I will say there is definitely good money in jobs that other people don't want to mess with, whether complicated directions or a lot of moving Parts, tight schedule, working around other elements, whatever it is. 

The pictures below or a industrial project dealing with setting a polishing line and a calibration machine, the need to cut the slab trench and add the conduits in exact locations, core for Plumbing & J bolt locations, and grout in Rail lines to set the machines on in a tight timeline and scheduled with a crane company, Millwrights, the manufacturer and the company who owns the facility runs a lot of people off, net 45 pay schedule and insurance requirements run off a lot of the other.

I love these kinds of jobs. Same company's built the block buildings and metal buildings for in Post a Pic thread. Almost all jobs we do for them need to be done in 30 days. 

Pardon the book, I took the picture to send to my nephew so he could look up the book, you can see in the background under my TV there is a critical path Gantt chart schedule, it has all the moving parts and we are 75% of the way through and one day ahead of schedule.

My point is the system I use for this project is the exact same system I use for a remodel or a custom home. It's just tweeked, they are all just tasks that have to be completed in a certain order and have to have the knowledge base for each task.
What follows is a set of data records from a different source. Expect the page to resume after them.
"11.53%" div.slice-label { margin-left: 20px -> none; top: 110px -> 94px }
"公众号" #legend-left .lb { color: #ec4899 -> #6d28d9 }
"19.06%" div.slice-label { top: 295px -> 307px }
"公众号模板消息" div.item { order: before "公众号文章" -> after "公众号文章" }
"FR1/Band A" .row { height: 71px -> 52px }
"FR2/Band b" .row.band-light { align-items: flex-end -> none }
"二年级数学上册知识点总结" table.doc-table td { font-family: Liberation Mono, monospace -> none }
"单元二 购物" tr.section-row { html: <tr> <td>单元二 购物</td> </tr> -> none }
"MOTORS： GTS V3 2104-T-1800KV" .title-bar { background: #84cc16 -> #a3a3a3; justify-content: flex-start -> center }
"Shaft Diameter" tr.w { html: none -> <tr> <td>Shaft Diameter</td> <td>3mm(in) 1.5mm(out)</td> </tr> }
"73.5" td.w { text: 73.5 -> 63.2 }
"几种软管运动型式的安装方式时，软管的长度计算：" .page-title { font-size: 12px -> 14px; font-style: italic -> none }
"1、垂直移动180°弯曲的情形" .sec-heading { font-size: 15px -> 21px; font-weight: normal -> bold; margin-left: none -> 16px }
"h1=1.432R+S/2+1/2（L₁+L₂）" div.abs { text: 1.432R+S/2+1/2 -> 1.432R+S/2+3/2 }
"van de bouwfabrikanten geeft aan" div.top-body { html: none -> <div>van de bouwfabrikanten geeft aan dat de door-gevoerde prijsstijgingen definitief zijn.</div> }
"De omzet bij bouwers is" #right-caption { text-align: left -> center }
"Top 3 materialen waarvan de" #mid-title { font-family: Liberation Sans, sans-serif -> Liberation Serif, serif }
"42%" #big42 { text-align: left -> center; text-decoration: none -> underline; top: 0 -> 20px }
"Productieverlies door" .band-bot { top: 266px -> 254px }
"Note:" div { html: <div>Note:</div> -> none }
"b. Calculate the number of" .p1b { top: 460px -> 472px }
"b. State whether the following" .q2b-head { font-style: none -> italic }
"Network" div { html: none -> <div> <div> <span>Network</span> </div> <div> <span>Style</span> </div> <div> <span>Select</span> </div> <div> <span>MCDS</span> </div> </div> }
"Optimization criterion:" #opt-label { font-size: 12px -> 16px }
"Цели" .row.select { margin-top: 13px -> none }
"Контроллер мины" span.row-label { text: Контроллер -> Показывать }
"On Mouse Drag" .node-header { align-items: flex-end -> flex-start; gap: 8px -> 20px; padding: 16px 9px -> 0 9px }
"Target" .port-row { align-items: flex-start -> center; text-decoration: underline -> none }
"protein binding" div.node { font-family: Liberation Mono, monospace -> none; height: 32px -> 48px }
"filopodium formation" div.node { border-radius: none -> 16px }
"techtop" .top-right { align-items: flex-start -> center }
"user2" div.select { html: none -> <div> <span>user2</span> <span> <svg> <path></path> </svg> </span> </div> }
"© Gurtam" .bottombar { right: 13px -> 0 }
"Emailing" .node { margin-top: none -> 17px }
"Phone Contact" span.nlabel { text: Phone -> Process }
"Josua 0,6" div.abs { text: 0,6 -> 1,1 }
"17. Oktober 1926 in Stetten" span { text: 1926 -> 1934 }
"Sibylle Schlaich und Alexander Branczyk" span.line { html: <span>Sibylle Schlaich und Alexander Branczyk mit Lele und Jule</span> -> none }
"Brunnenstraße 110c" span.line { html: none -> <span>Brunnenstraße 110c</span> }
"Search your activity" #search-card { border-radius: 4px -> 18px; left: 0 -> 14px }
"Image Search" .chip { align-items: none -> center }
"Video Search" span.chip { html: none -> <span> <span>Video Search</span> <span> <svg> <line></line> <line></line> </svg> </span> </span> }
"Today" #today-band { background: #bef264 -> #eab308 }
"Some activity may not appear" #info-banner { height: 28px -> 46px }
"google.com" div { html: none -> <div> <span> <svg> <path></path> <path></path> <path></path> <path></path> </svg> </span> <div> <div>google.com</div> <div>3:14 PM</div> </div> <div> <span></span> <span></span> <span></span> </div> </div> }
Sent from my SM-N920V using Tapatalk


----------



## BlueRidgeGreen (Apr 21, 2012)

Specializing has some serious pros. 
Easier to train help. 
Less tools to own. 
More efficient use of resources. 
Easier to stay on top of trends and advancements. 
More money (I assume, during moments of reflection. )

Cons...
I’d be a (more) miserable SOB if me and my guys had to sling drywall or asphalt shingles or Trex or countertops.....
every single day, for the rest of my life. 
(No offense to all the amazing specialists out there. 
Just not for me. 
(And I wonder how I ended up in this unfortunate position....often.))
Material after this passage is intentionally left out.